Advanced Pretexting and Baiting Techniques
Attackers are highly skilled at pretexting—fabricating scenarios that make logical, everyday sense to the target. For example, adversaries target new hires by posing as IT support, exploiting the fact that default corporate credentials (like variations of "welcome@123") are often still in widespread use.
- Exploiting Greed: Baiting techniques have matured significantly. Attackers target developers by posing as job seekers and sharing malicious GitHub repositories; the promise of a lucrative employee referral bonus entices the target to clone the repository or open a Visual Studio Code project. Just opening the project can grant the attacker full access to AWS credentials and the employee's home directory.
- Exploiting Ego: Attackers also provoke emotional responses by criticising an employee's work. By attacking a developer's code or an HR manager's hiring practices, attackers trigger the target's ego to elicit a rapid, unguarded response.

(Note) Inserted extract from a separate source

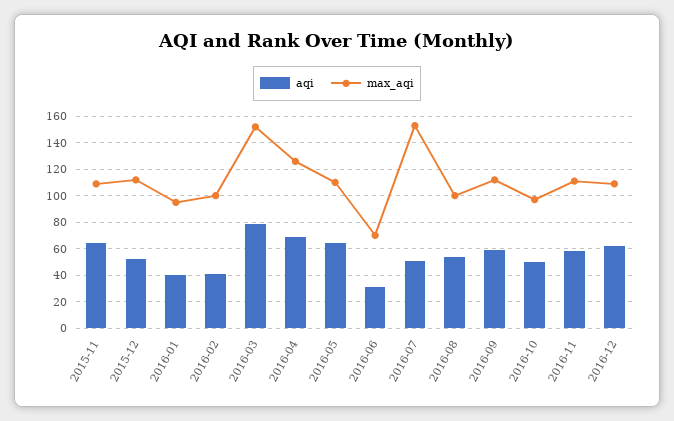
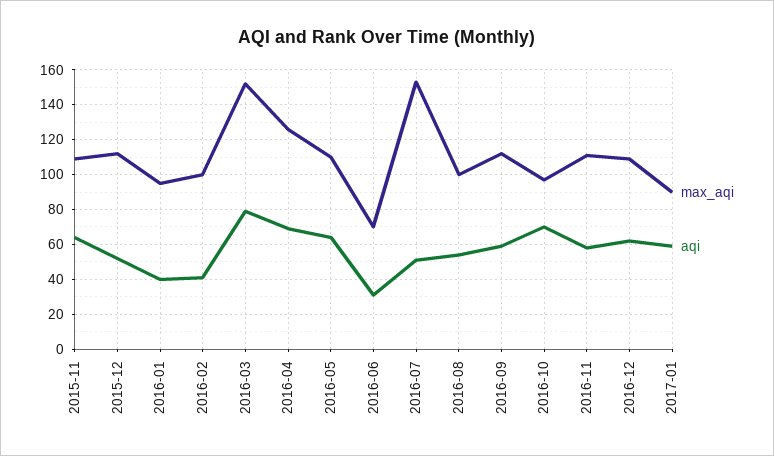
aqi, 2016-10: 50 -> 70
max_aqi, 2017-01: none -> 90
aqi, 2017-01: none -> 60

- Strategic Defences for the Enterprise: Technology alone cannot solve the social engineering problem, as no technical control can prevent an employee from willingly authorising a fraudulent transfer if they believe the request is legitimate. Securing the enterprise requires a holistic, process-driven approach:
- Behavioural Anomaly Detection: Organisations must profile normal user behaviour to detect deviations. For instance, if an HR employee—who typically uses Word and Excel—suddenly executes a PowerShell script, the system should automatically lock the account pending investigation.
- Outbound Traffic Visibility: While most organisations monitor incoming connections, monitoring and prompting users about anomalous outgoing connections can provide a critical friction point. Forcing a user to explicitly approve an outbound connection to an unknown domain can disrupt the attack chain.
- Role-Based Awareness Training: Generic compliance training is ineffective and leaves organisations exposed. Awareness programs must be highly customised based on the specific operational threats faced by different roles, such as the distinct threat models for HR teams versus developers.
- Gamification and Positive Reinforcement: Instead of only punishing users who fail phishing simulations, organisations should reward those who successfully identify threats. A well-tuned reward system incentivises proactive threat hunting among employees, turning them into active defenders.
- Robust Process Controls: Implementing strict Maker-Checker processes, segregation of duties, and rigorous role-based access control (RBAC) ensures that no single compromised human can authorise critical transactions, approve shipments, or merge sensitive codes without secondary validation.